> **WORK REQUIRED**
Below are entries with pictures in them. Output exactly the lines starting at the line with "html: none ->" and ending at the line with "Liberation Mono, monospace", both included, but not the pictures.

> **GIVEN ENTRIES**
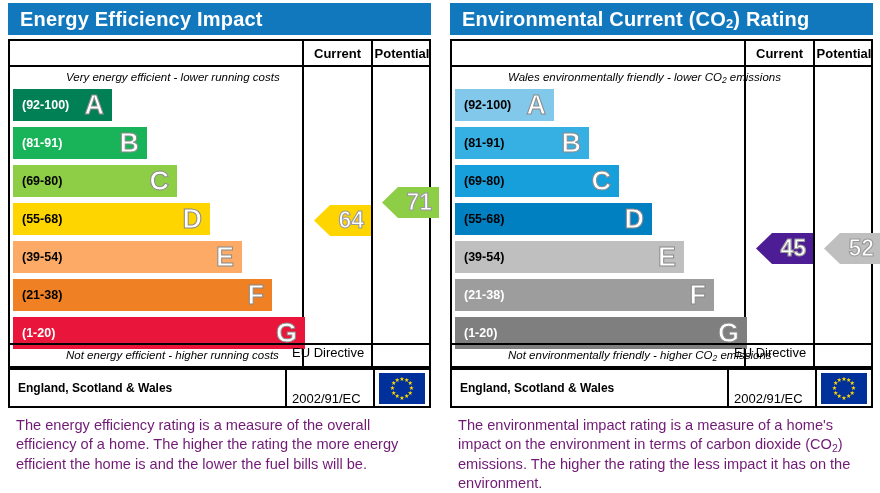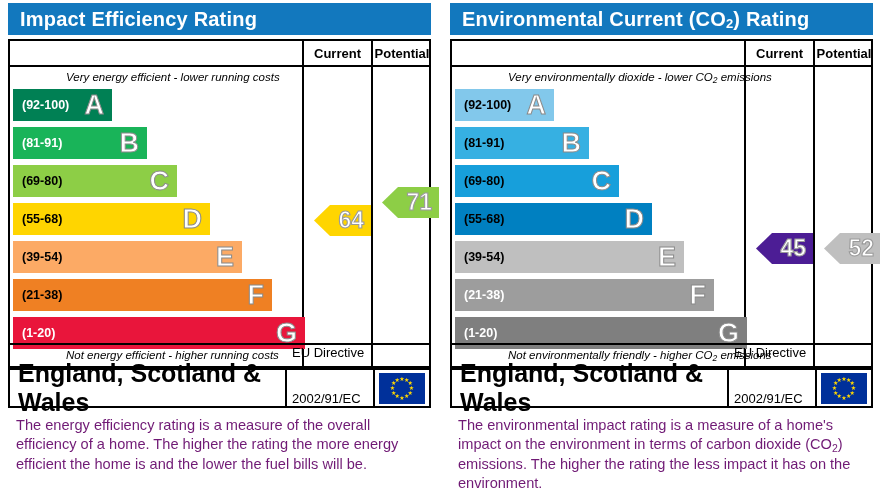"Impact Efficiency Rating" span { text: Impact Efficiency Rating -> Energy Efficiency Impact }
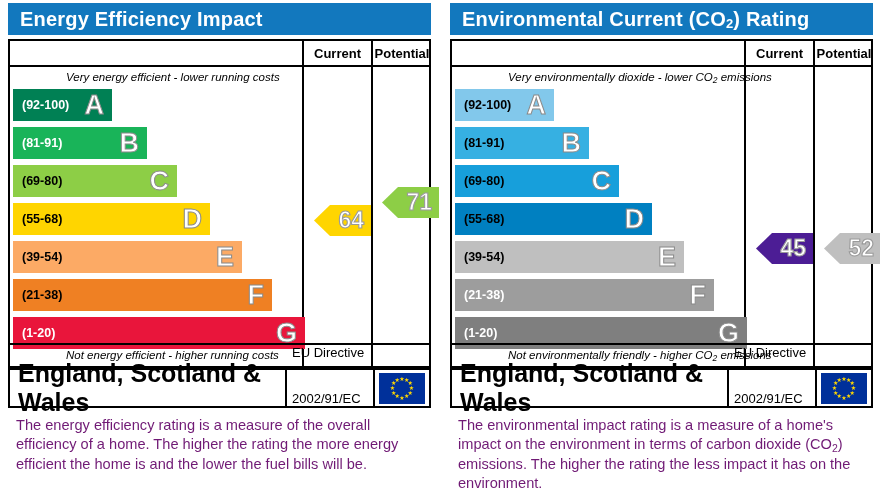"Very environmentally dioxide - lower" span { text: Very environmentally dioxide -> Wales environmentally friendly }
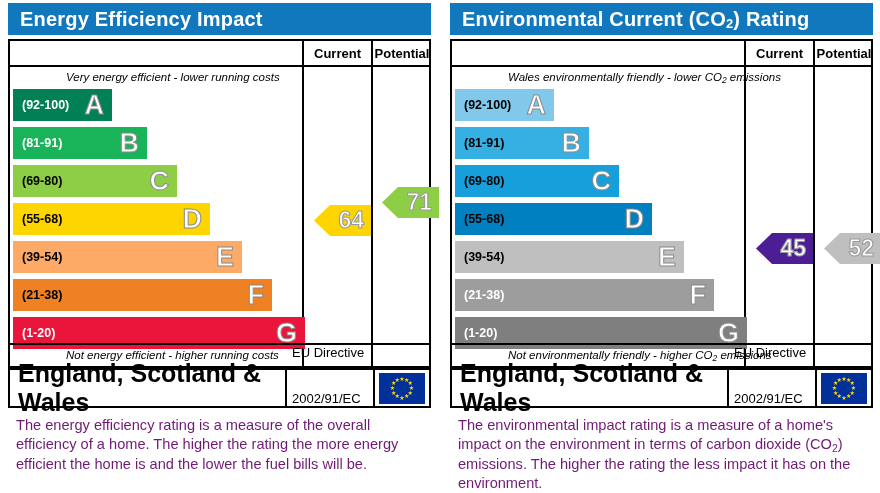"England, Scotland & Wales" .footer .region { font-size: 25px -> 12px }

...

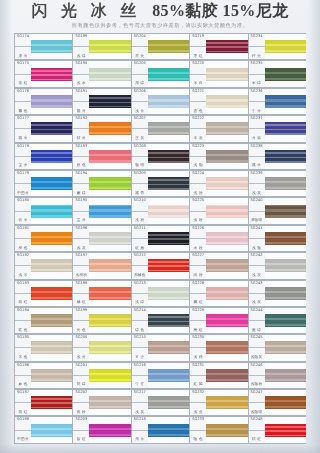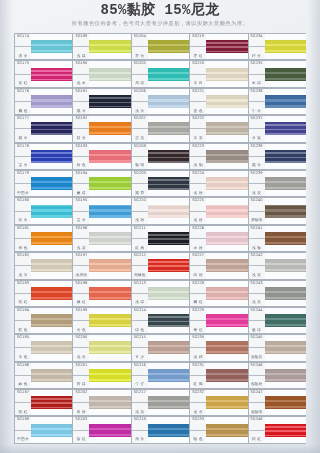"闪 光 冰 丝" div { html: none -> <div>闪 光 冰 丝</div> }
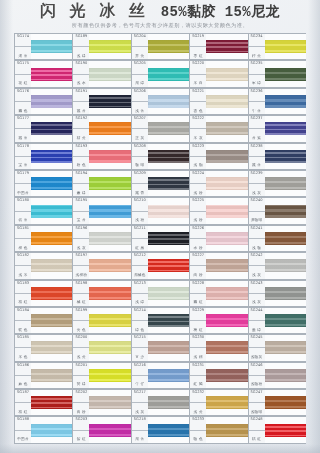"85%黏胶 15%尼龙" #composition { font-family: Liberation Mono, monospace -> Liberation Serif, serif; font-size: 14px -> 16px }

> **OUTPUT OF THE EXERCISE**
"闪 光 冰 丝" div { html: none -> <div>闪 光 冰 丝</div> }
"85%黏胶 15%尼龙" #composition { font-family: Liberation Mono, monospace -> Liberation Serif, serif; font-size: 14px -> 16px }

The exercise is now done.